Altro che schwa e festival dell'Unità

Lucetta Scaraffia

Le femministe accettano con gioia l’apposizione della schwa a un termine di genere femminile e non si curano delle battaglie più importanti: la ricerca in campo medico che da sempre viene condotta con esclusivo riferimento al tipo umano di sesso maschile

Ogni tanto viene veramente da pensare che la stupidità non abbia limiti. L’ho pensato quando ho visto che per pubblicizzare il prossimo festival dell’Unità avevano scelto di scrivere la parola unità con la schwa. Possibile che nessuno capisca che si tratta di un termine femminile, che indica un concetto astratto e che quindi prova come la lingua italiana non sia sessista, cioè non ricorra al maschile per definire termini astratti, per definizione di significato neutro? Mi sembrava che la lotta dei militanti gender fosse diretta contro il maschile, ritenuto universale e applicato al neutro, ma si vede che mi sbagliavo. Si vede che la schwa va sempre bene, ovunque sia messa.

Ma certo non mi sbaglio a pensare quanto sono sciocche le femministe di oggi, le quali accettano con gioia l’apposizione a un termine di genere femminile della schwa invece di difenderne l’integrità, ma sembrano  ignorare del tutto quali sono le condizioni vere di oppressione che vivono le donne, ad esempio non essendosi mai neppure sognate di fare una battaglia contro la ricerca in campo medico che da sempre viene condotta con esclusivo riferimento al tipo umano di sesso maschile. Maschio infatti è il malato tipo, maschi le cavie sottoposte alle sperimentazioni di nuove cure e nuovi farmaci. 

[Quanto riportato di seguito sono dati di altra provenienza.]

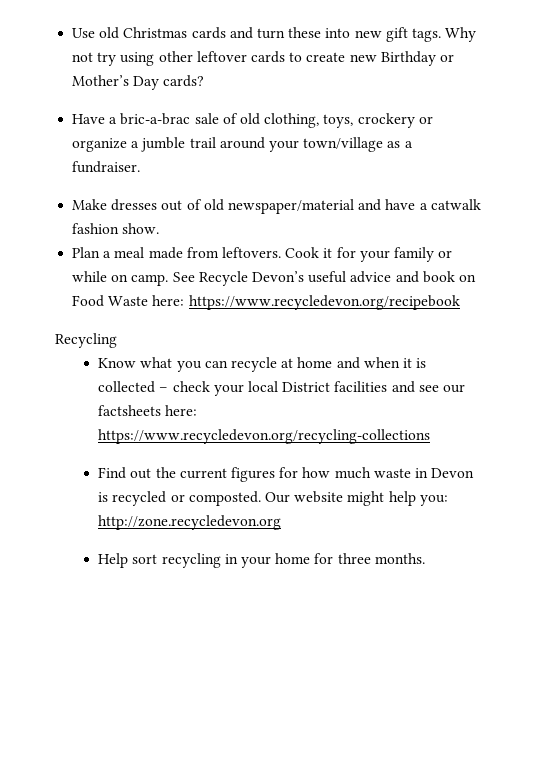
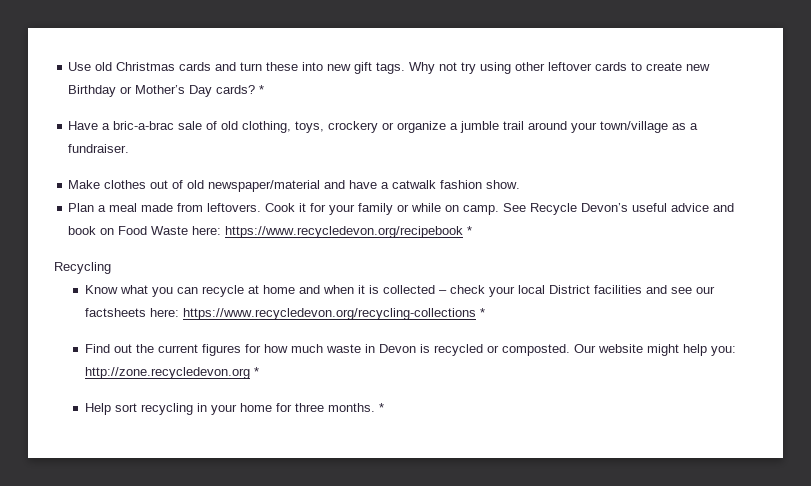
- Why not try using other leftover cards to create new Birthday or Mother’s Day cards?
+ Why not try using other leftover cards to create new Birthday or Mother’s Day cards? *
- Make dresses out of old newspaper/material and have a catwalk fashion show.
+ Make clothes out of old newspaper/material and have a catwalk fashion show.
- See Recycle Devon’s useful advice and book on Food Waste here: https://www.recycledevon.org/recipebook
+ See Recycle Devon’s useful advice and book on Food Waste here: https://www.recycledevon.org/recipebook *
- Know what you can recycle at home and when it is collected – check your local District facilities and see our factsheets here: https://www.recycledevon.org/recycling-collections
+ Know what you can recycle at home and when it is collected – check your local District facilities and see our factsheets here: https://www.recycledevon.org/recycling-collections *
- Our website might help you: http://zone.recycledevon.org
+ Our website might help you: http://zone.recycledevon.org *
- Help sort recycling in your home for three months.
+ Help sort recycling in your home for three months. *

E questo nonostante che sia ormai accertato che quasi tutte le malattie si diffondano con frequenza e modalità diversa nelle donne e negli uomini, che diverse tra i due sessi sono le possibilità di guarigione, diversa la reazione ai farmaci e quindi  in sostanza l’effetto curativo delle terapie. Invece  si continua a non voler vedere le differenze dal momento che testare sugli uomini è più facile poiché questi non hanno ovulazioni e mestrui, non possono rimanere incinti, e quindi per le case farmaceutiche sono le cavie meno costose e più facili da analizzare. E così tutto gira attorno a loro. E delle donne non si preoccupa nessuno.

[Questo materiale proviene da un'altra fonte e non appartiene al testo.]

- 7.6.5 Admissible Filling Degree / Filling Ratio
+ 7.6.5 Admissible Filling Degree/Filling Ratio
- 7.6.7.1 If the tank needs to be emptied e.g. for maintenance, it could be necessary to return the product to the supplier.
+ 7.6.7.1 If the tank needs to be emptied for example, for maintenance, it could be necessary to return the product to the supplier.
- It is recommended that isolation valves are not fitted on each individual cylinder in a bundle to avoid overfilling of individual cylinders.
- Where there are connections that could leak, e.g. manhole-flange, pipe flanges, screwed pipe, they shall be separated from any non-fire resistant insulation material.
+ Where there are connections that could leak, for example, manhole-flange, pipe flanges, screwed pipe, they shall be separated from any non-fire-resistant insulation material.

La conseguenza è che le donne sono esposte a terapie spesso poco adatte, sono sottoposte a dosi sbagliate e sono assistite in modo non adeguato alla loro struttura fisiologica. Sì perché – in barba a chi dice che non esistono donne e uomini – le donne hanno una struttura fisiologica molto diversa da quella maschile, struttura fisiologica  deve essere presa seriamente in considerazione per garantire la loro salute.

Ma, dato che porre rimedio a tutto implicherebbe un aumento dei costi della ricerca, non se ne parla. Anche i più recenti regolamenti europei non ne fanno menzione.
Un movimento delle donne serio non dovrebbe pensare a combattere contro queste cattive prassi, per salvare le donne dalla mala sanità a loro destinata? Se le donne stanno sempre zitte si può essere certi che – trattandosi oltretutto di grossi interessi in gioco – nessuno combatterà per loro.

Si tratta di una questione che non si vuole affrontare anche perché il solo dire che esiste, significherebbe dire che esistono le donne e che, guarda un po’,  le donne sono diverse dagli uomini: ciò che susciterebbe immediatamente, c’è da scommetterci, le proteste dei lgbq in quanto rivelerebbe l’esistenza di quella vituperata dualità sessuale che essi negano. E così le donne, le femministe che dovrebbero rappresentarle, come al solito tacciono, accettano il ruolo di vittime, si accontentano di vittorie simboliche e  pure sbagliate come nel caso dell’Unità. Come hanno sempre fatto. Solo che oggi, oltre agli uomini, si sono aggiunti nuovi oppressori: i lgbq che arrivano a negare l’esistenza stessa del sesso femminile.